**What you should do:** Starting with the line that contains "POV 0,83: 20", reproduce each line through the end of the entries exactly as written.

**Change listing data:**
_ _ _ _

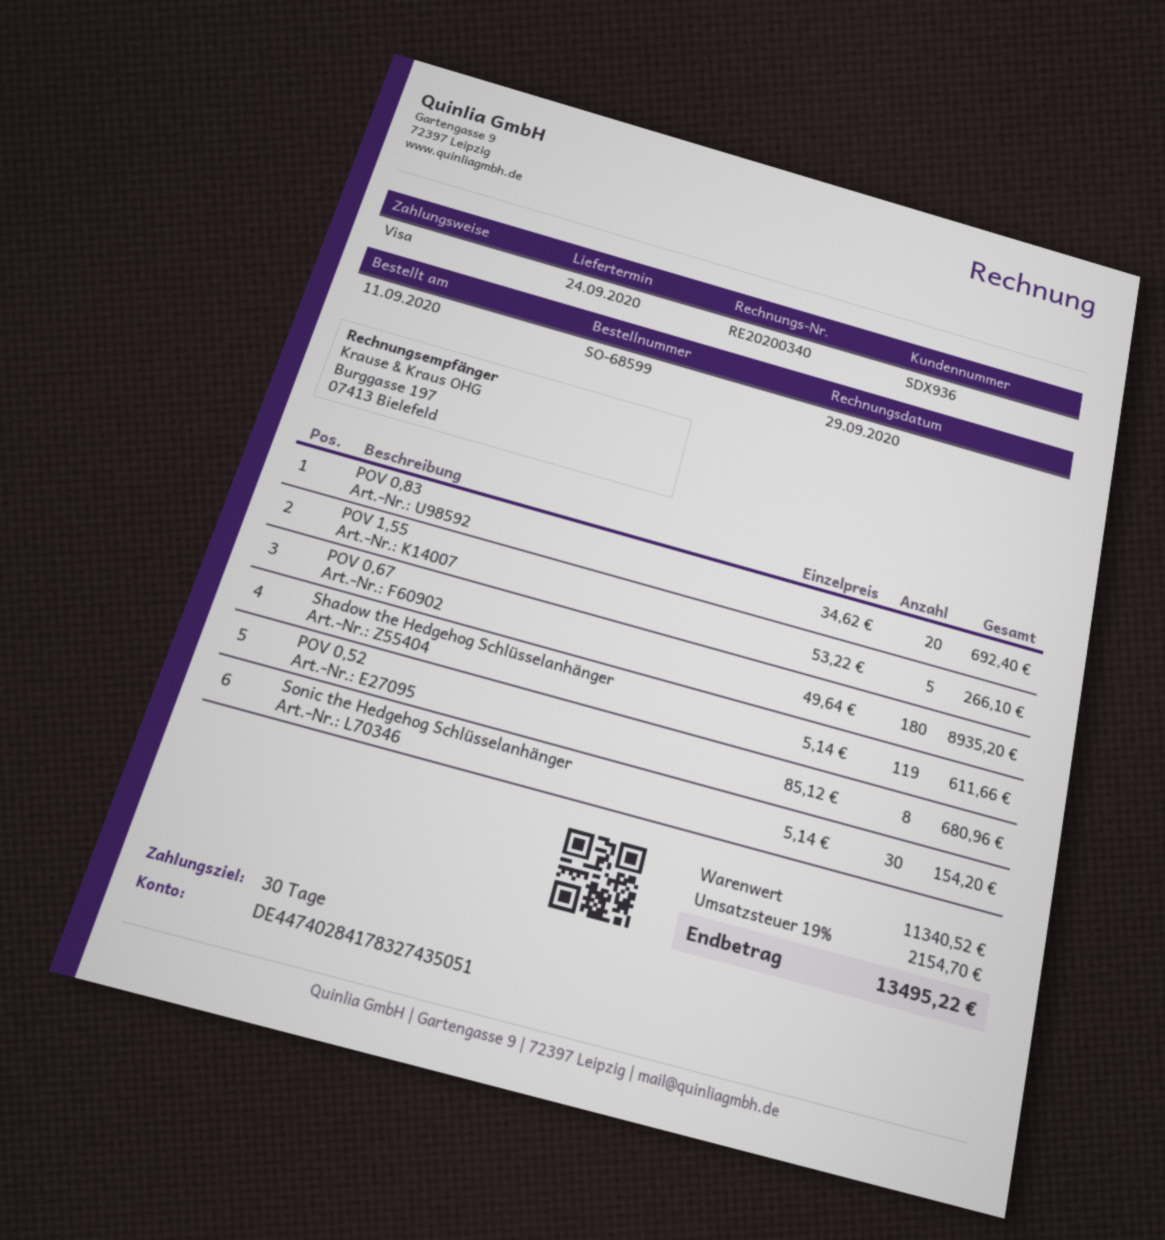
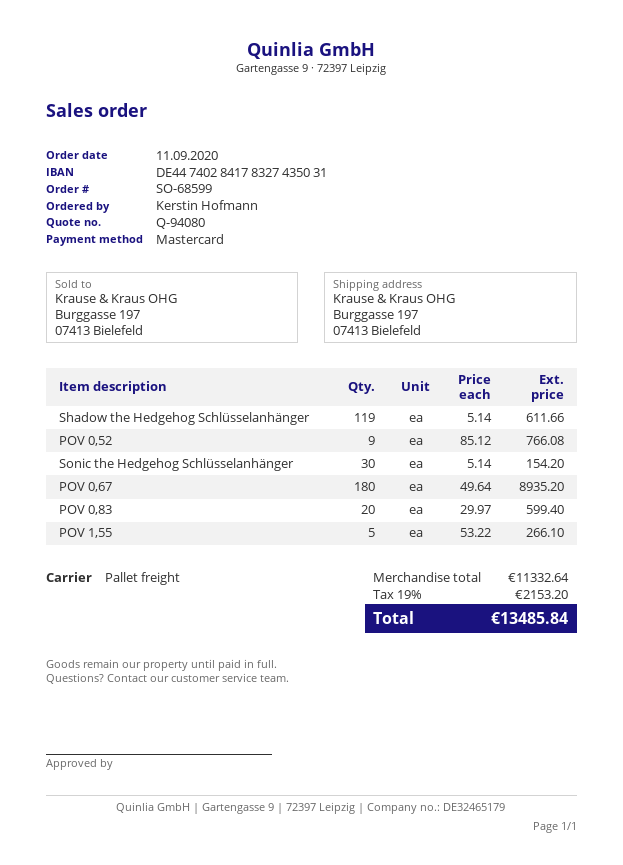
payment method: Visa -> Mastercard
bank account: DE44740284178327435051 -> DE44740284178327435031
POV 0,83: 20 x 34.62 = 692.40 -> 20 x 29.97 = 599.40
POV 0,52: 8 x 85.12 = 680.96 -> 9 x 85.12 = 766.08
subtotal: 11340.52 -> 11332.64
tax: 19% = 2154.70 -> 19% = 2153.20
total: 13495.22 -> 13485.84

_ _ _ _

**Problem solution:**
POV 0,83: 20 x 34.62 = 692.40 -> 20 x 29.97 = 599.40
POV 0,52: 8 x 85.12 = 680.96 -> 9 x 85.12 = 766.08
subtotal: 11340.52 -> 11332.64
tax: 19% = 2154.70 -> 19% = 2153.20
total: 13495.22 -> 13485.84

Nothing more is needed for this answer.